Biochemical Analysis
Biochemical Properties
Paromomycin inhibits protein synthesis by binding to 16S ribosomal RNA . This interaction with the ribosomal RNA complexes, which are composed of two subunits, disrupts the formation of bacterial proteins . The nature of these interactions is such that it closely parallels the in vitro and in vivo antibacterial action of neomycin .
Cellular Effects
This compound has a broad spectrum of activity against various types of cells, including Gram-negative and Gram-positive bacteria . It increases the error rate in ribosomal translation, leading to the production of defective polypeptide chains . This continuous production of defective proteins eventually leads to bacterial death .
Molecular Mechanism
The mechanism of action of this compound involves its binding to a RNA loop, where residues A1492 and A1493 are usually stacked, and expels these two residues . These two residues are involved in the detection of correct Watson-Crick pairing between the codon and anti-codon .
Temporal Effects in Laboratory Settings
The effects of this compound over time in laboratory settings have not been extensively studied.
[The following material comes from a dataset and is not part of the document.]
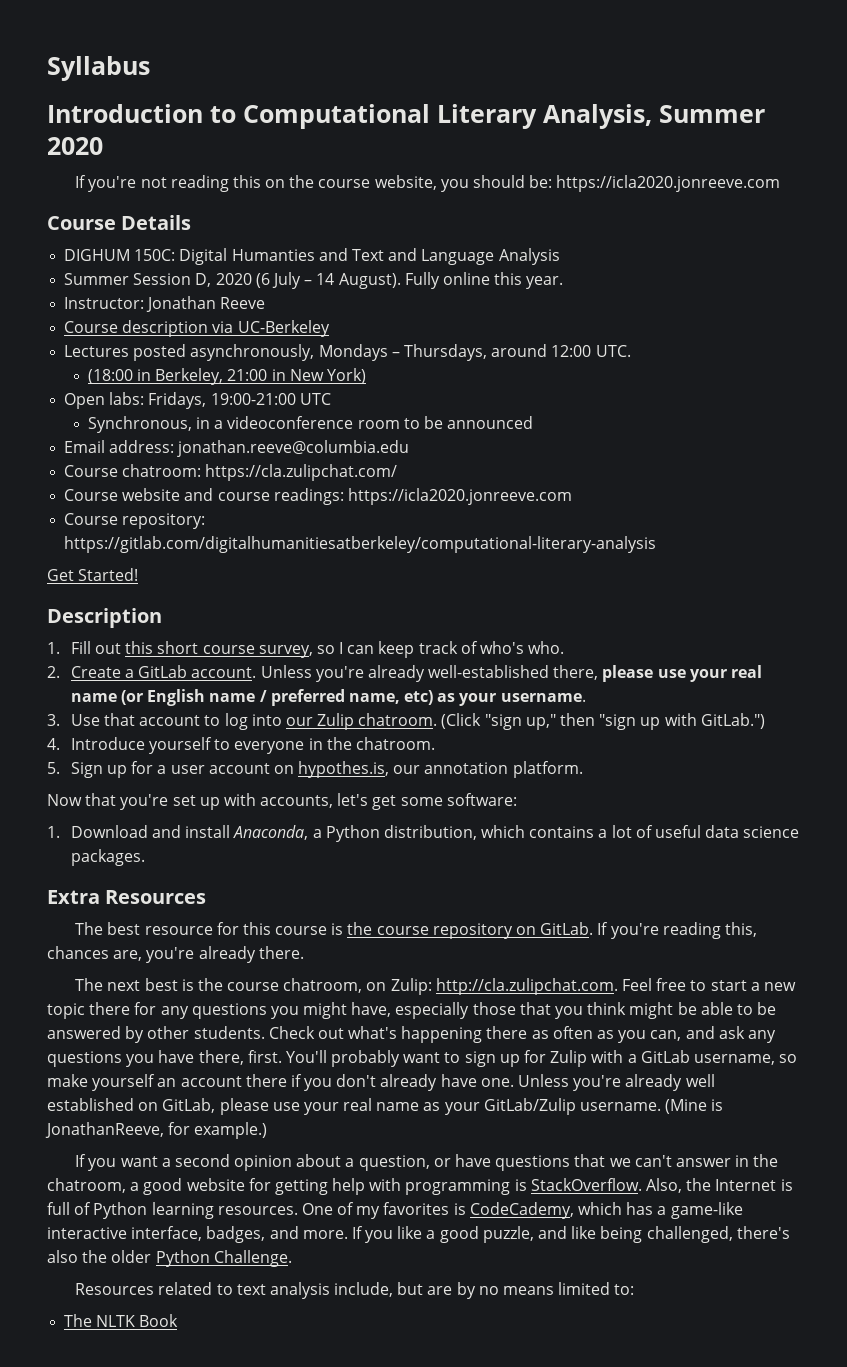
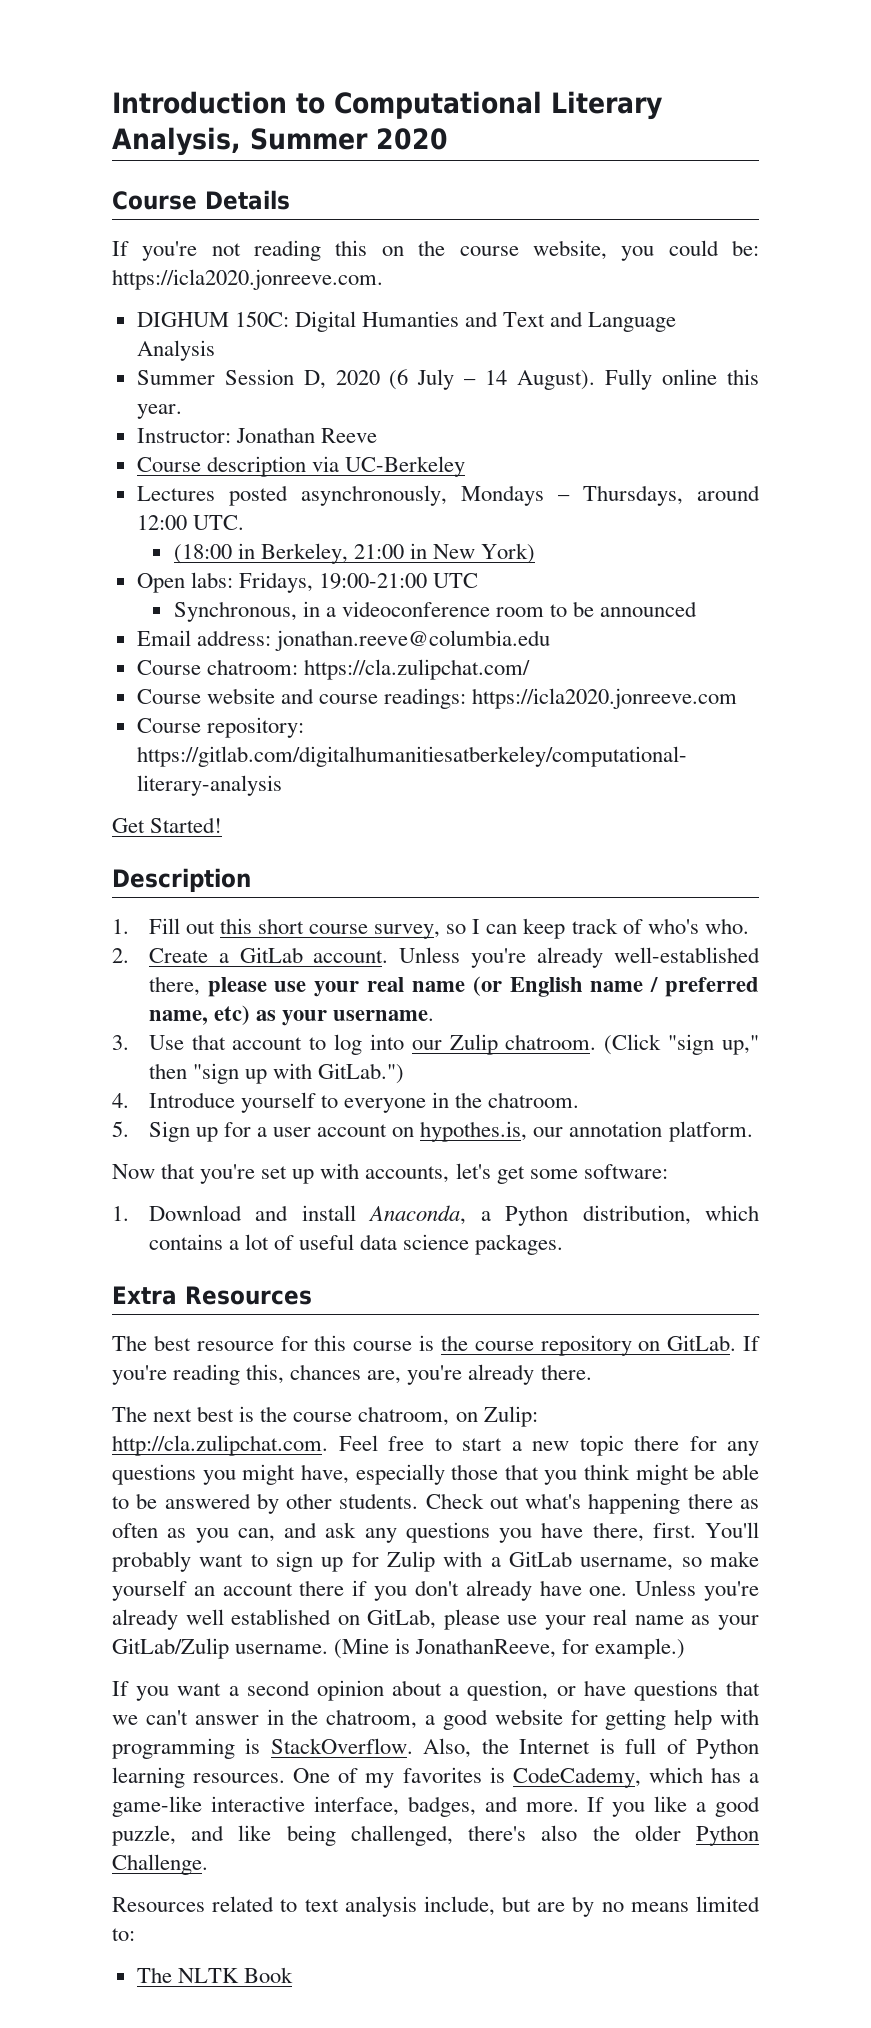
[47,56,150,81] Syllabus // -> (112, 102) none
(103, 146) none -> [112,190,290,210] // Course Details
[473,175,781,192] [47,215,192,230] should be: https://icla2020.jonreeve.com // Course Details -> [668,240,759,256] [112,269,383,290] could be: https://icla2020.jonreeve.com.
It is known that the most common adverse effects associated with this compound sulfate are abdominal cramps, diarrhea, heartburn, nausea, and vomiting . Long-term use of this compound increases the risk for bacterial or fungal infection .
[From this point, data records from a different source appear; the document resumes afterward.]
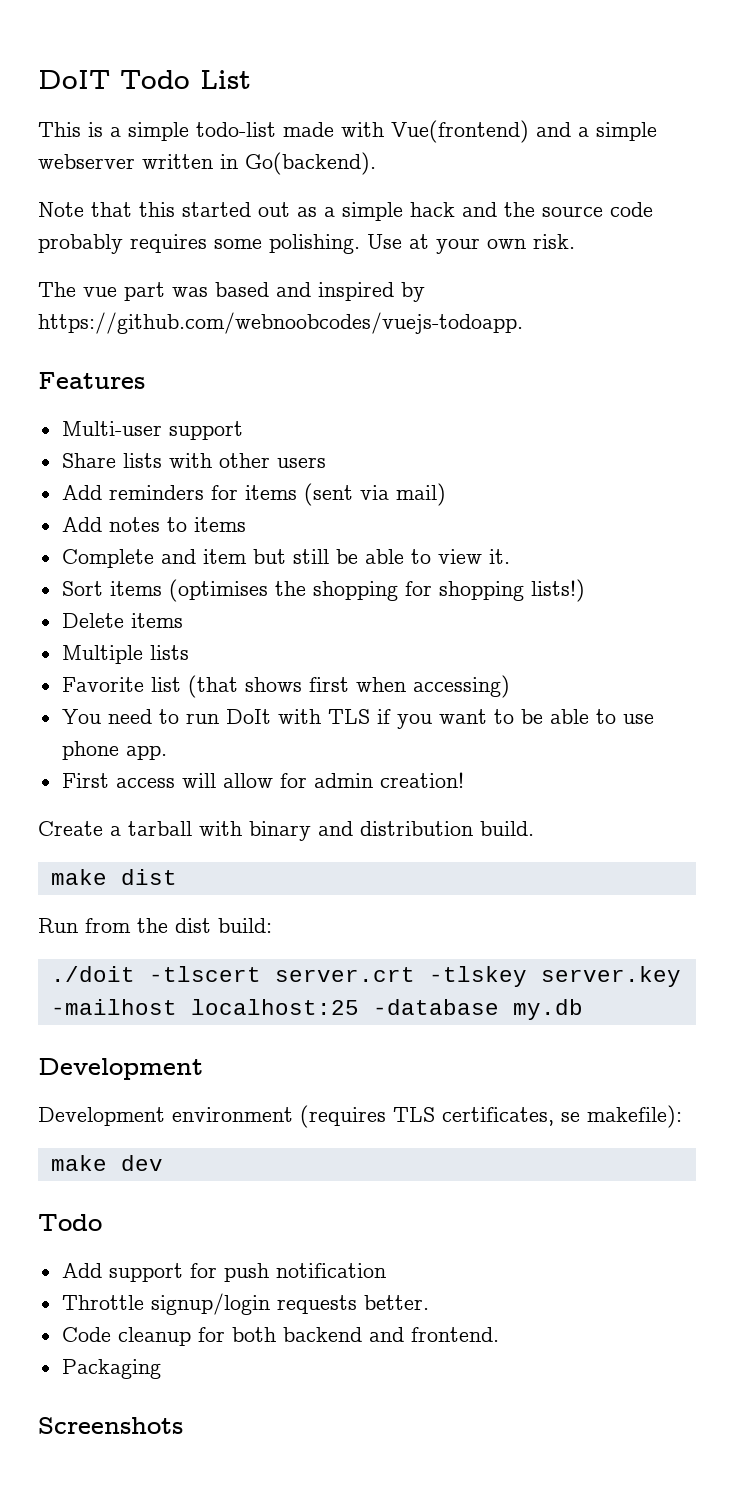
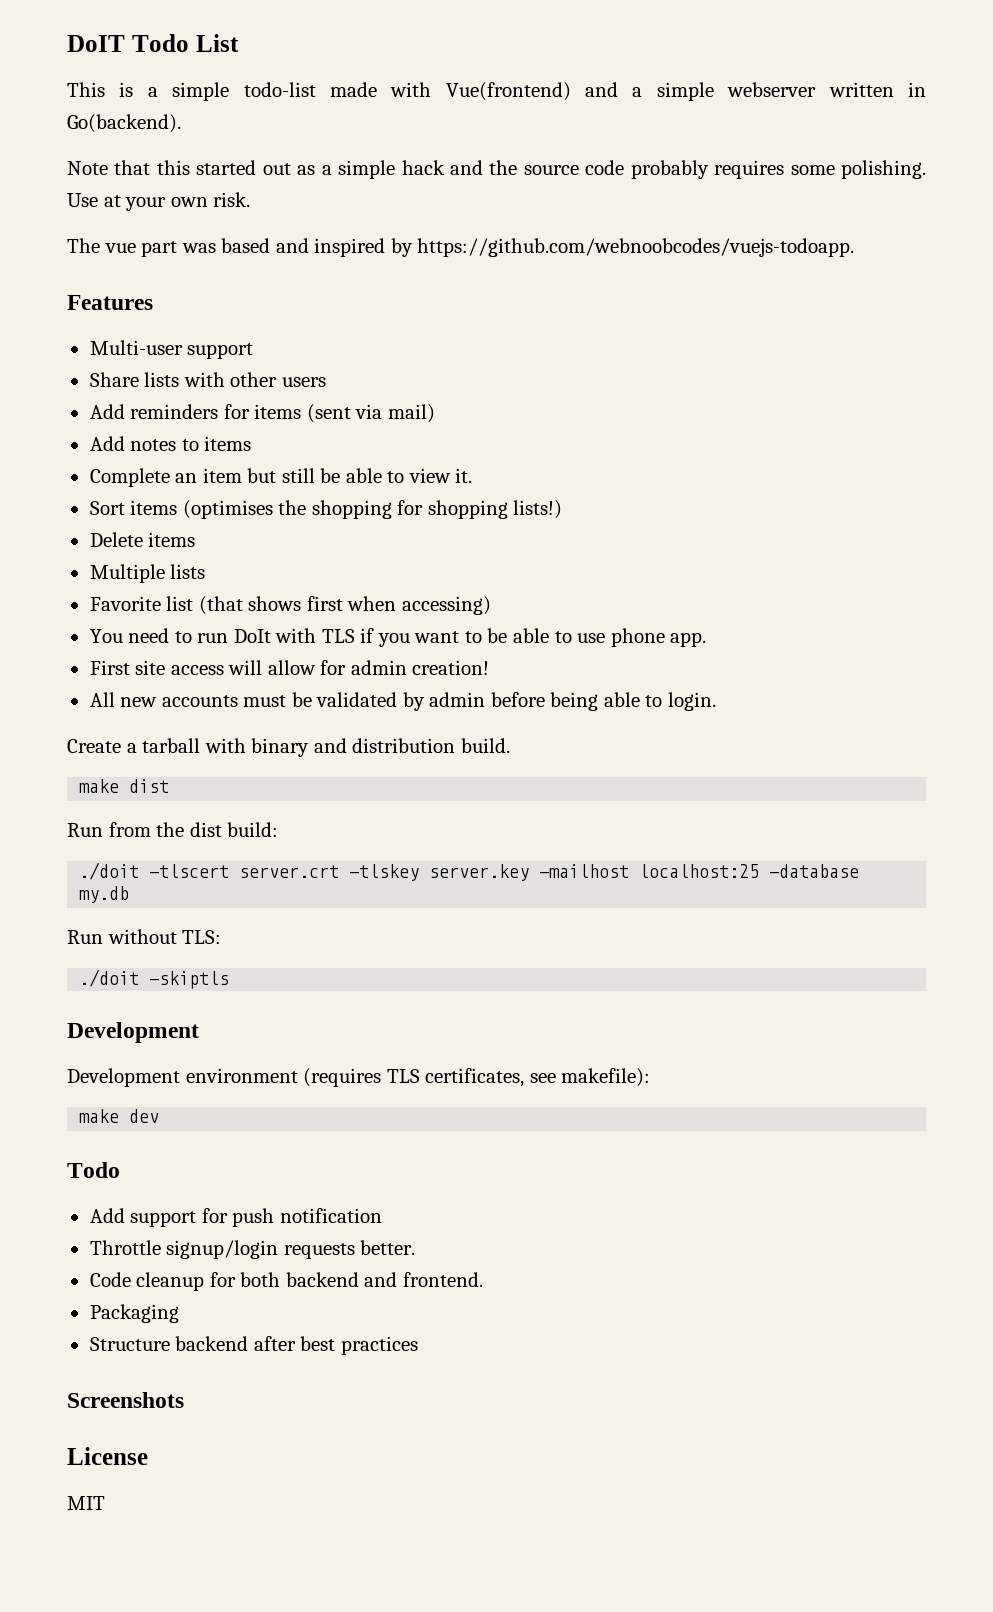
[160,549,196,564] and -> [175,473,198,483] an
(109, 780) none -> [135,660,166,675] site
(464, 780) none -> [89,692,716,711] // All new accounts must be validated by admin before being able to login.
(583, 1009) none -> [67,929,222,944] [79,969,230,989] // Run without TLS: // ./doit -skiptls
[561,1112,580,1122] se -> [529,1073,556,1083] see
(161, 1369) none -> [89,1336,418,1355] // Structure backend after best practices
(183, 1425) none -> [67,1447,148,1465] [67,1496,105,1510] // License // MIT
Dosage Effects in Animal Models
The effects of this compound vary with different dosages in animal models . For example, it has been shown to be effective at a dosage of 50mg/kg/day or more for ileal infection and 200mg/kg/day or more for caecal infection . The effect was thus shown to differ according to the anatomical site of the infection .
Metabolic Pathways
The metabolic pathways that this compound is involved in primarily relate to its role as an aminoglycoside antibiotic. It inhibits protein synthesis by binding to 16S ribosomal RNA
Transport and Distribution
This compound is poorly absorbed after oral administration, with almost 100% of the drug recoverable in the stool This suggests that its transport and distribution within cells and tissues are limited
Preparation Methods
Paromomycin is produced by the bacterium Streptomyces rimosus var. paromomycinus . The industrial production of this compound typically involves fermentation processes. Solid-state fermentation has been shown to be a promising method for producing this compound, offering advantages such as cost reduction of raw materials, less energy consumption, and reduced wastewater discharge . The optimization of environmental conditions, such as pH, temperature, and inoculum size, can significantly enhance the yield of this compound .
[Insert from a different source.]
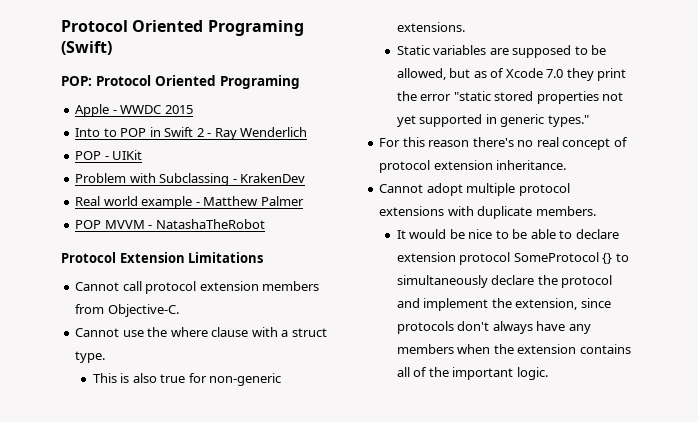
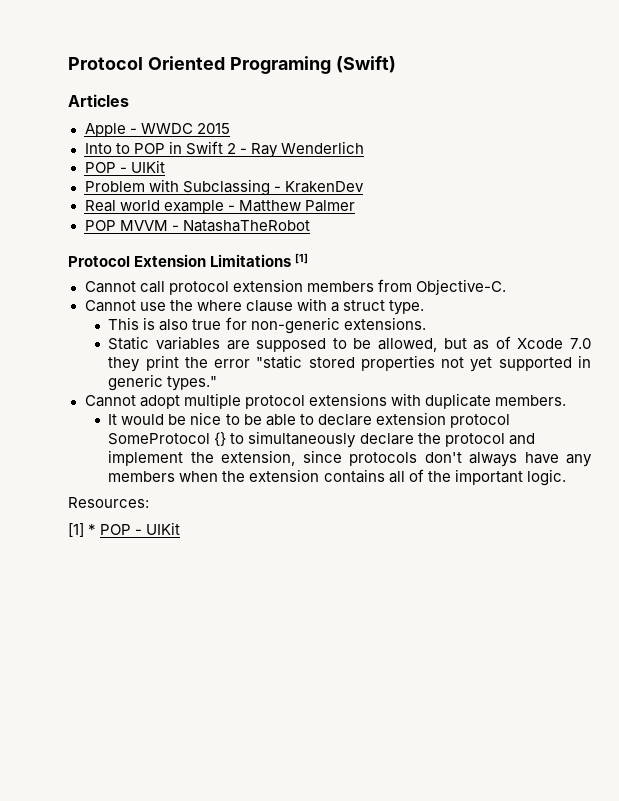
[61,75,300,89] POP: Protocol Oriented Programing -> [68,94,129,107] Articles
(264, 257) none -> [295,253,309,264] [1]
[379,137,628,150] [379,160,567,173] // For this reason there's no real concept of protocol extension inheritance. -> (218, 383) none
(548, 373) none -> [68,497,149,508] [68,522,181,537] // Resources: // [1] * POP - UIKit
Chemical Reactions Analysis
Paromomycin undergoes various chemical reactions, including oxidation and substitution reactions. The compound contains oxidizable groups such as amines and hydroxyls, which can be detected electrochemically . Common reagents used in these reactions include oxidizing agents and derivatization agents for detection purposes. The major products formed from these reactions depend on the specific conditions and reagents used.
Scientific Research Applications
Therapeutic Use in Parasitic Infections
Leishmaniasis Treatment
Paromomycin has been extensively studied for its efficacy against leishmaniasis, a disease caused by protozoan parasites transmitted by sandflies. It is particularly noted for its effectiveness in both cutaneous and visceral forms of the disease.
- Cutaneous Leishmaniasis : A meta-analysis revealed that this compound treatment had a success rate approximately 2.79 times higher than that of placebo treatments . In a study involving topical applications, this compound demonstrated a cure rate close to 80% against Leishmania panamensis species .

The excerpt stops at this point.